I have one server running Yii2 with only API endpoints, and one server with a single-page application that fetches all data from the Yii server.

I'm storing a JWT-Token in a cookie on successful login by the application, and I have a custom AuthMethod based on this.

My issue is CSRF Protection that have to be in place when cookies are used for authentication. The yii application automatically sets a _csrf cookie, but it does not do much at the moment.

As far as I can understand, I need to provide this csrf token to the frontend application on login, so that it can be stored in local storage and send in the headers for all subsequent requests.

I've implemented a check for the csrf token using Yii::$app->request->csrfTokenFromHeader and sending the token in X-CSRF-Token http header.

I'm unable to extract the same value as the one stored in the cookie inside the application. Yii::$app->request->getCsrfToken() and Yii::$app->request->csrfToken both return a different token than the one stored in the _csrf-cookie.
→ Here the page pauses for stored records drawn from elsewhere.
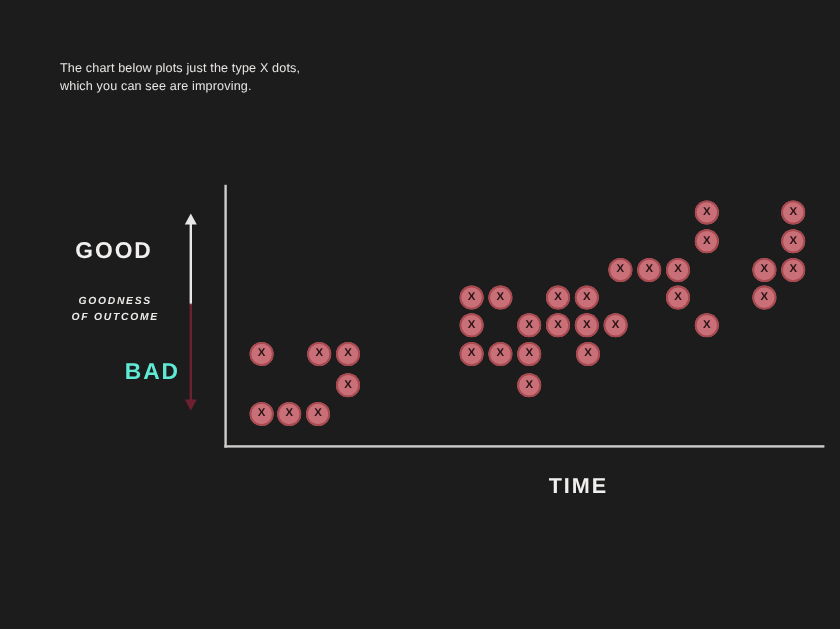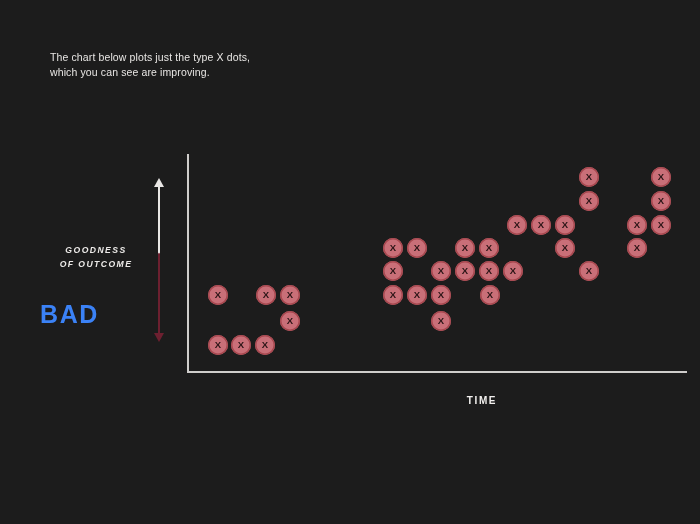--- a/index.html
+++ b/index.html
@@ -116,6 +116,7 @@
     <polygon points="7,164 12,155 2,155" fill="#6d2030"></polygon>
   </svg>
 
+  <div class="lbl-good">GOOD</div>
   <div class="lbl-goodness">GOODNESS
 OF OUTCOME</div>
   <div class="lbl-bad">BAD</div>

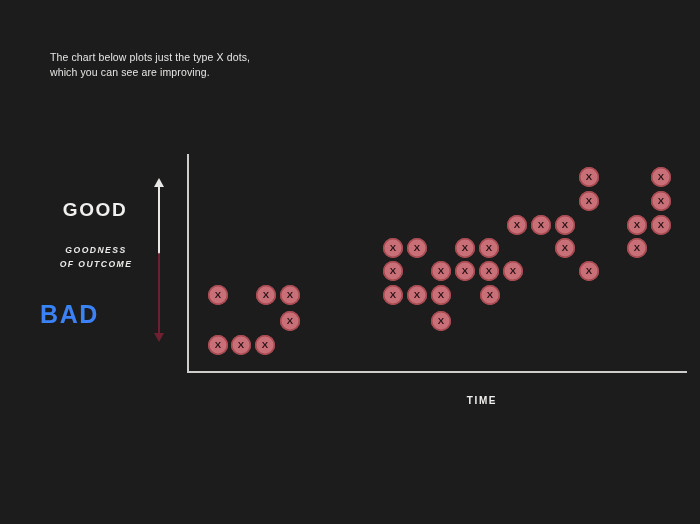--- a/index.html
+++ b/index.html
@@ -61,9 +61,9 @@
   }
   .lbl-bad{
     position:absolute;left:40px;top:300px;width:110px;
-    text-align:left;
-    color:#3b82f6;
-    font-size:25px;font-weight:700;
+    text-align:right;
+    color:#5eead4;
+    font-size:19px;font-weight:700;
     letter-spacing:1.6px;
   }
   .lbl-time{

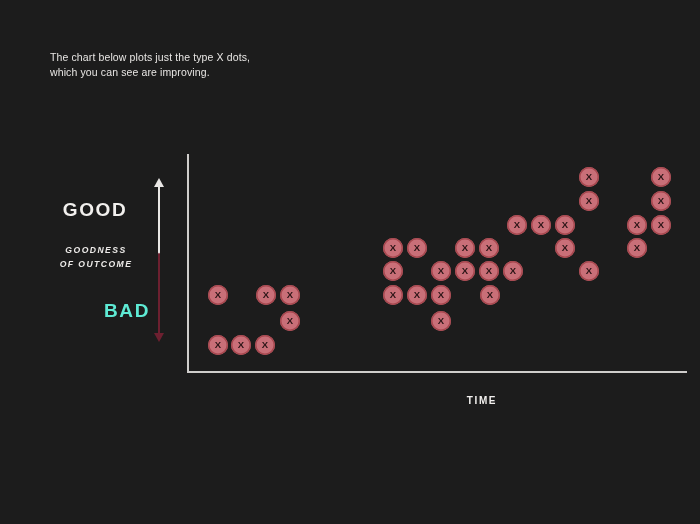--- a/index.html
+++ b/index.html
@@ -70,7 +70,7 @@
     position:absolute;left:422px;top:395px;width:120px;
     text-align:center;
     color:#f2f0ee;
-    font-size:10px;font-weight:700;
+    font-size:18px;font-weight:700;
     letter-spacing:1.6px;
   }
This is from my login endpoint:

$token = $model->setCookie(); // Sets the JWT-Token HttpOnly Cookie
$response = [
    'message' => 'Login successful',
    'csrf-token' => Yii::$app->request->getCsrfToken() // This does not match the _csrf cookie
];

Answer 1

After reading some more in the source code, I discovered that the token needs to be unmasked. This is done in Request->validateCsrfTokenInternal() that are called with Request->validateCsrfToken().

I added the following line to my AuthMethod:

if (!\Yii::$app->request->validateCsrfToken()) throw new HttpException(401, 'Invalid CSRF Token');

And that automatically checks the X-CSRF-Token-header.

I'm leaving the question in case anyone else have the same problem.